» Information supplied:
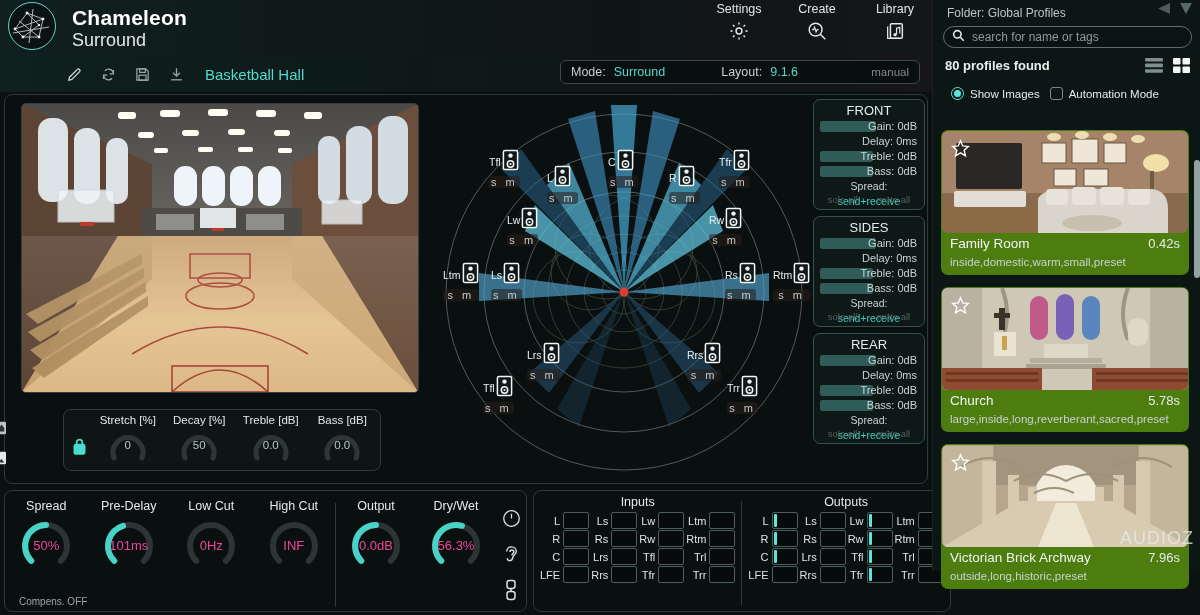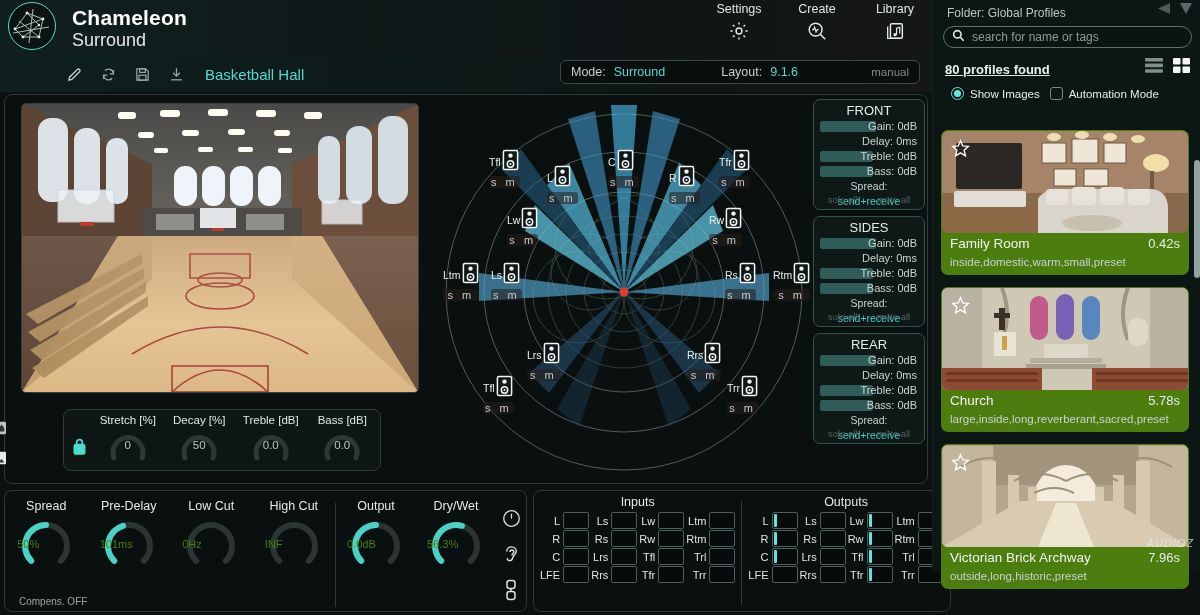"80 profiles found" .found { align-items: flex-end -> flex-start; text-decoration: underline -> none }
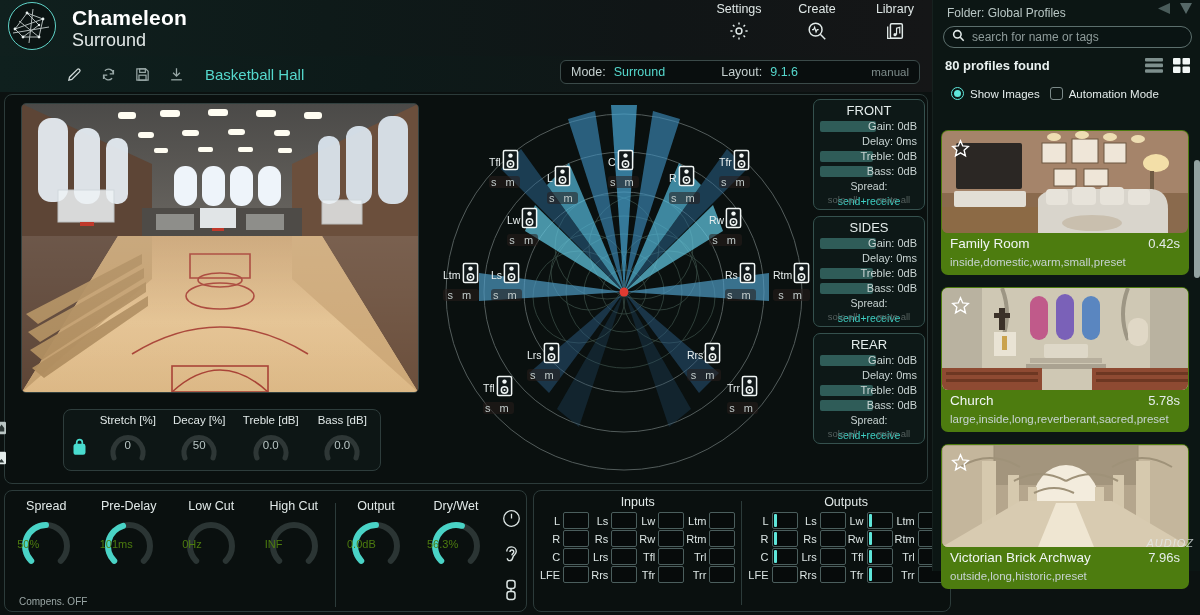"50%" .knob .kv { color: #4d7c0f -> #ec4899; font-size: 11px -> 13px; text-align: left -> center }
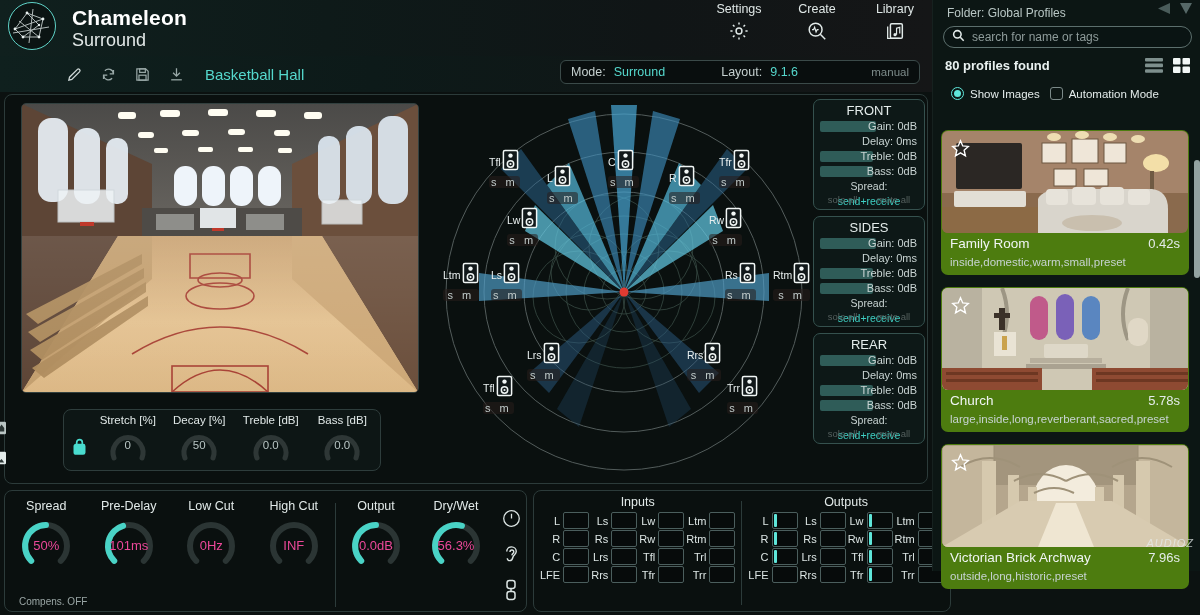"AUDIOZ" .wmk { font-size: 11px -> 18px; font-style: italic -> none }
* * *
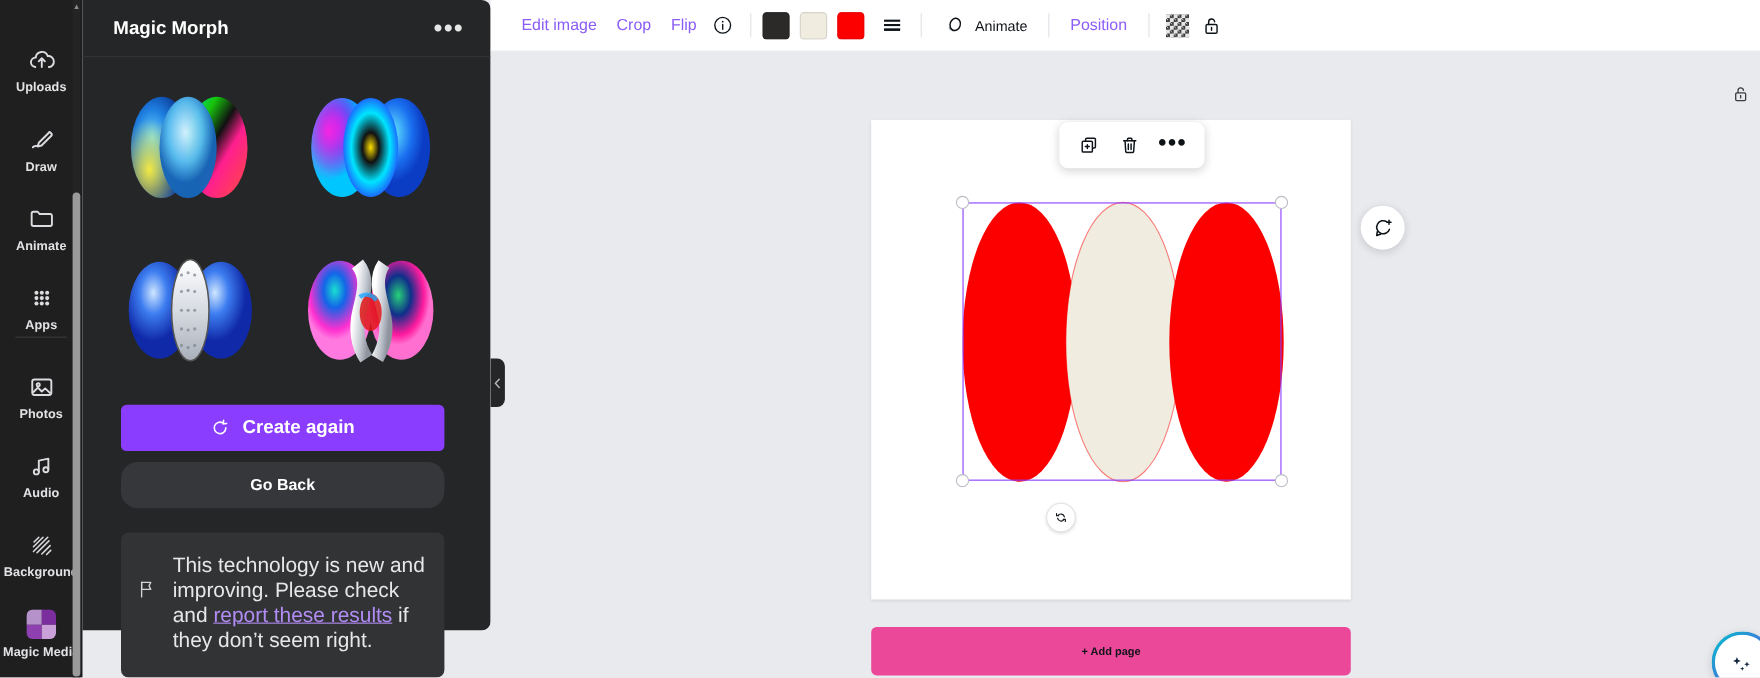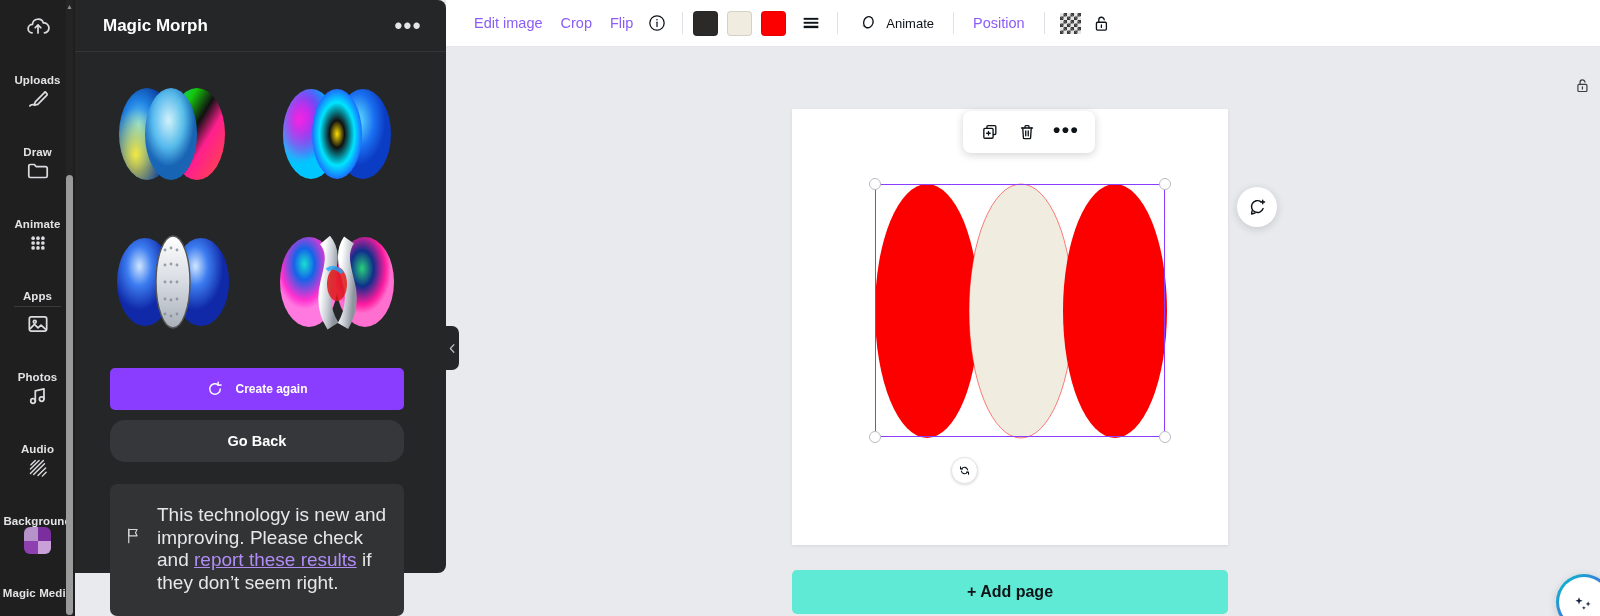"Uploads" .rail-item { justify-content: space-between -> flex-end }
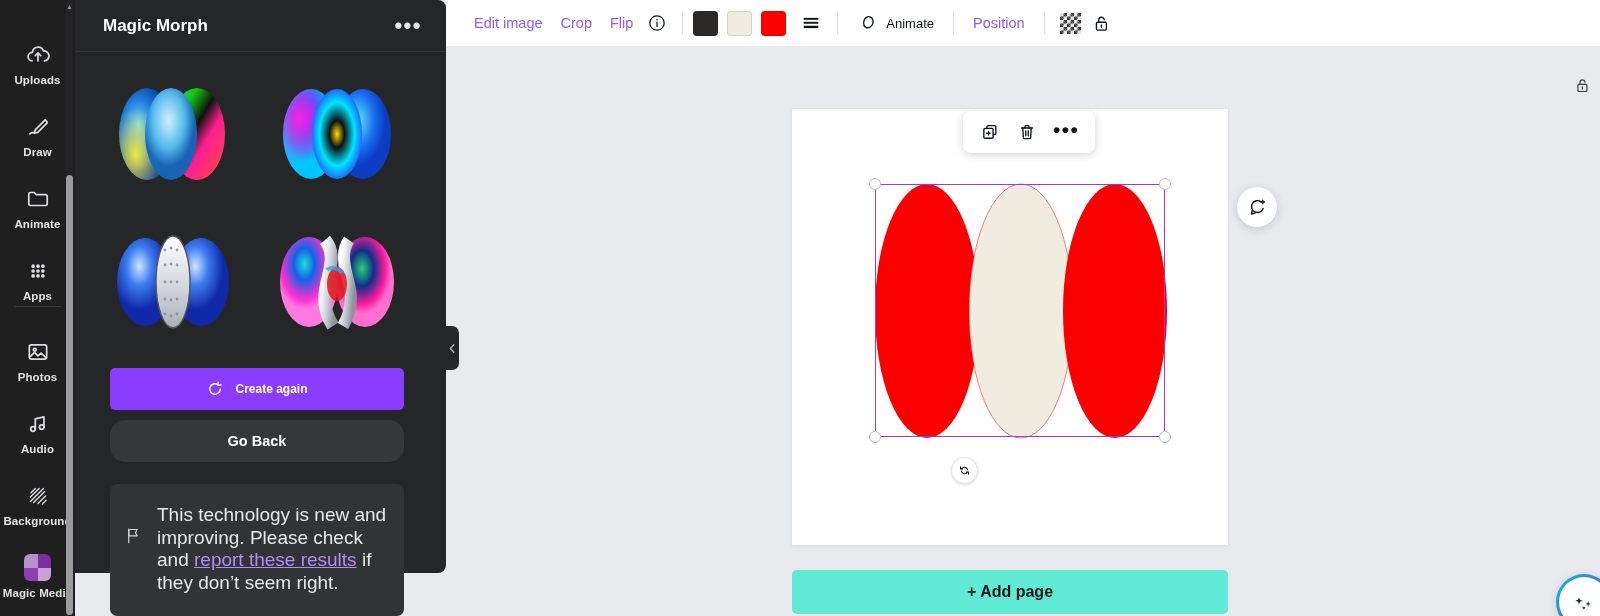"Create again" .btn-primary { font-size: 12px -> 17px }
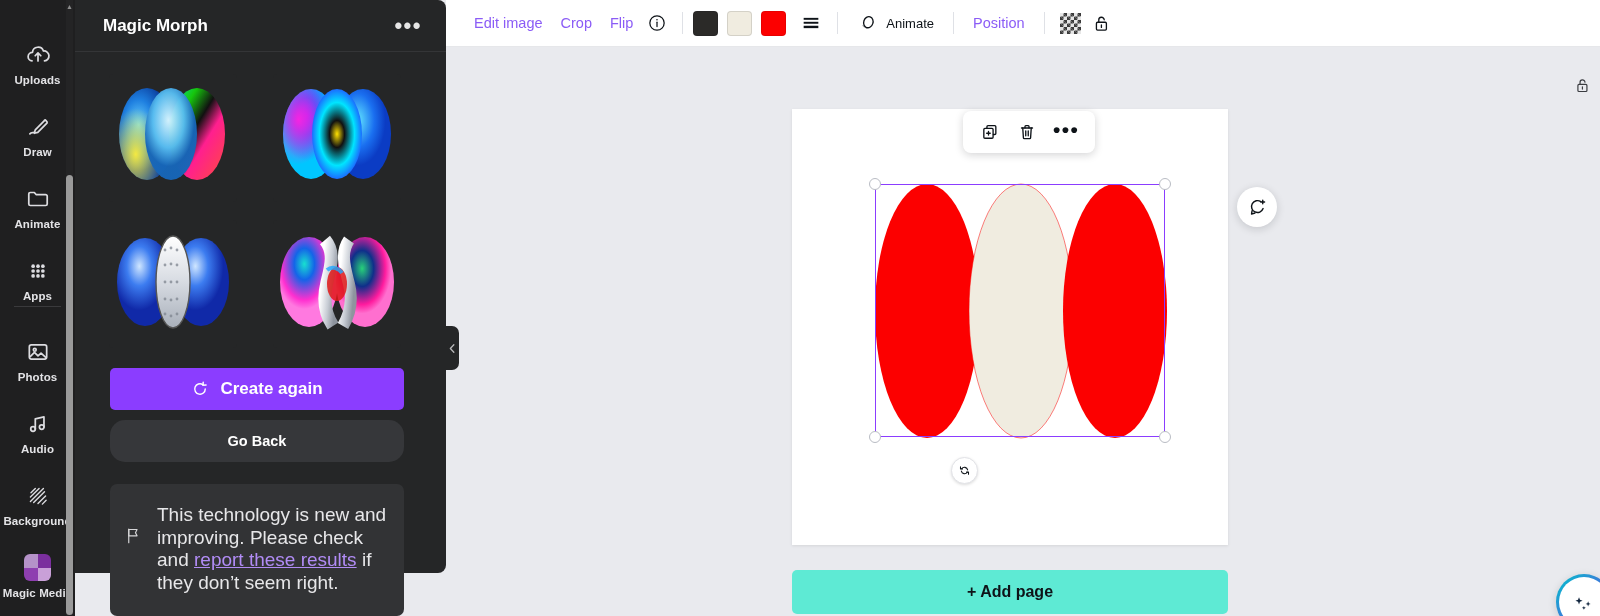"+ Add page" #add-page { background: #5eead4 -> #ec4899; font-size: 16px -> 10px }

» Activity:
All pictures are to be skipped. Output, word for word, the lines in the data above starting at the line containing "font-size: 12px ->" and ending at the line containing "background: #5eead4 ->".

» Reply to the task:
"Create again" .btn-primary { font-size: 12px -> 17px }
"+ Add page" #add-page { background: #5eead4 -> #ec4899; font-size: 16px -> 10px }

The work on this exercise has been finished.